— REQUIRED WORK —
Set the whole listing down again, word for word, with no pictures.

— INPUT RECORDS —
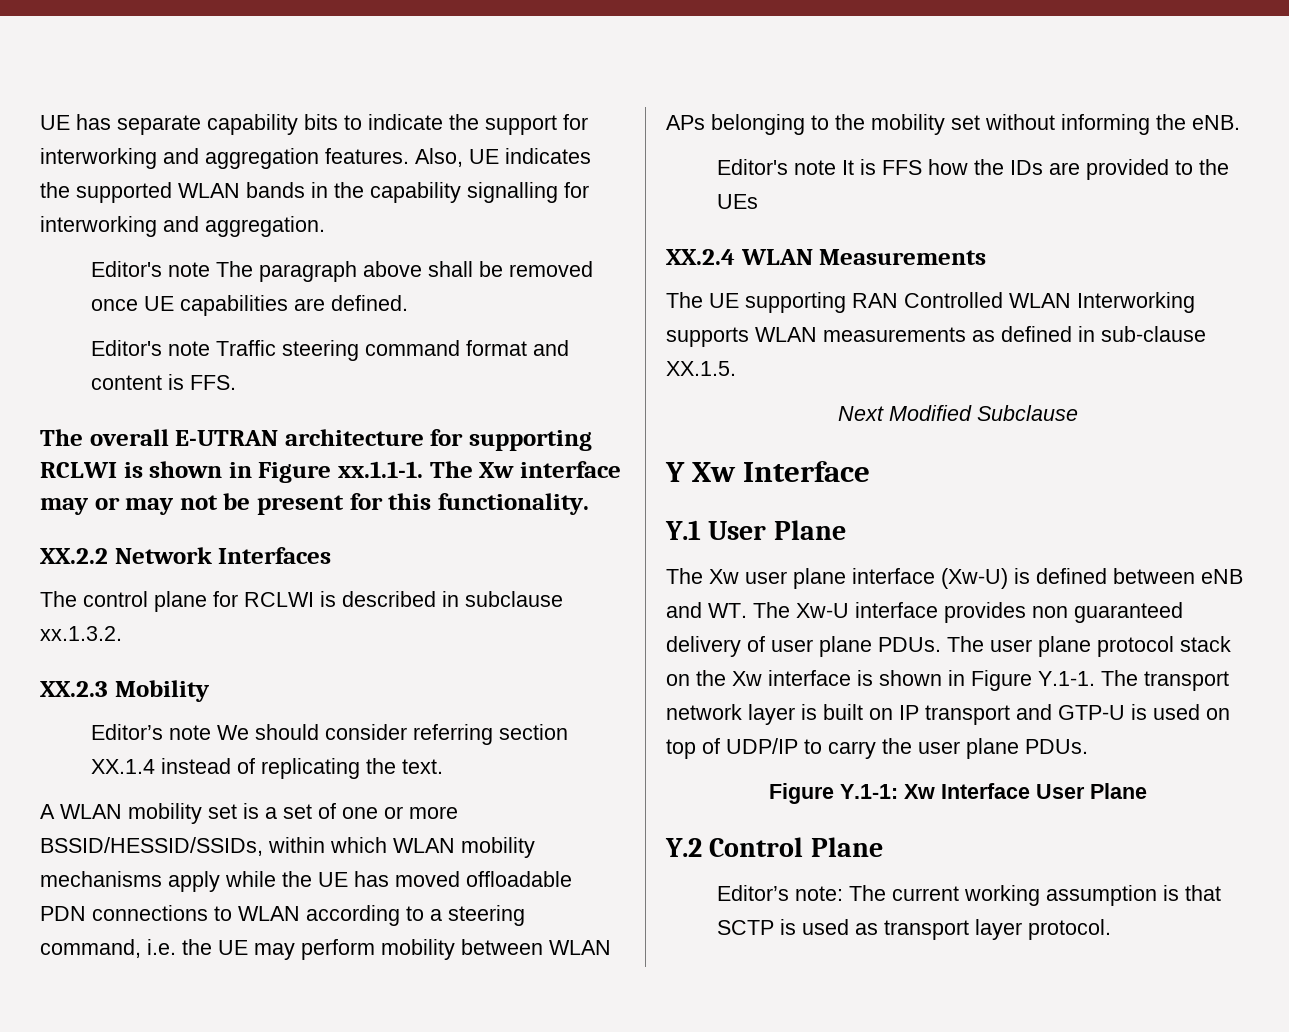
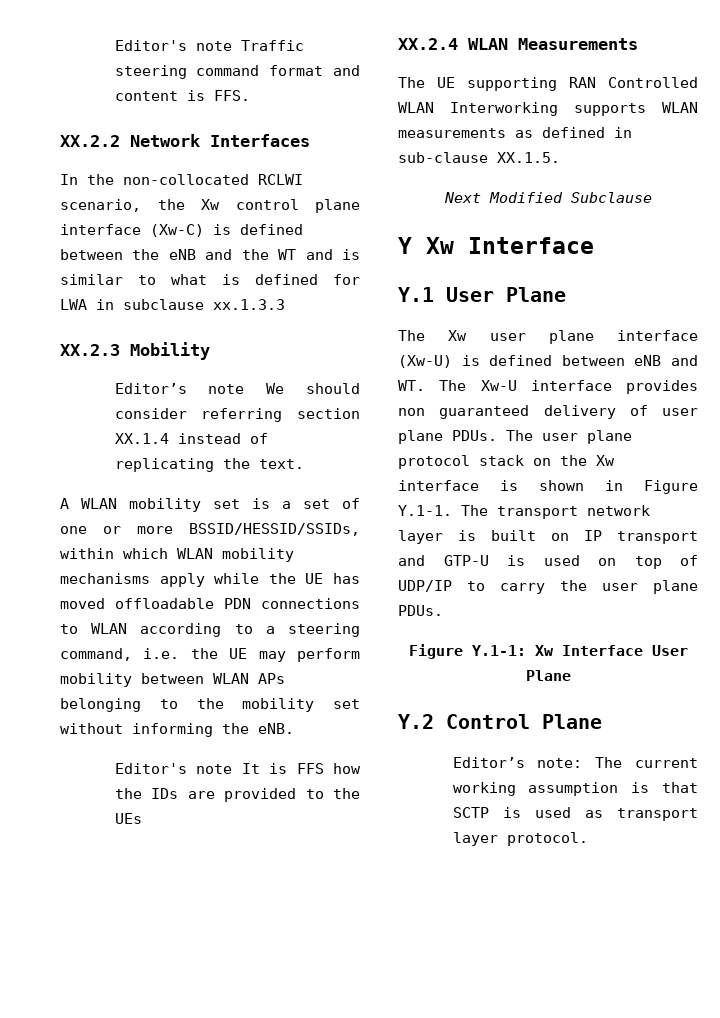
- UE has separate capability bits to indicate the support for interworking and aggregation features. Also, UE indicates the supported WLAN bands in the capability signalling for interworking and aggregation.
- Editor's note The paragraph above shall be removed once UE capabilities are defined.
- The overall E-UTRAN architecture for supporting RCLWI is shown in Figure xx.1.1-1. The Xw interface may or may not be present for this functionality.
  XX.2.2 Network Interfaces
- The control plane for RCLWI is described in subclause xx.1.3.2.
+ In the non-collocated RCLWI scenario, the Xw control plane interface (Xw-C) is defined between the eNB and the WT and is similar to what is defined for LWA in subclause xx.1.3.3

— WRITTEN REPLY —
- UE has separate capability bits to indicate the support for interworking and aggregation features. Also, UE indicates the supported WLAN bands in the capability signalling for interworking and aggregation.
- Editor's note The paragraph above shall be removed once UE capabilities are defined.
- The overall E-UTRAN architecture for supporting RCLWI is shown in Figure xx.1.1-1. The Xw interface may or may not be present for this functionality.
  XX.2.2 Network Interfaces
- The control plane for RCLWI is described in subclause xx.1.3.2.
+ In the non-collocated RCLWI scenario, the Xw control plane interface (Xw-C) is defined between the eNB and the WT and is similar to what is defined for LWA in subclause xx.1.3.3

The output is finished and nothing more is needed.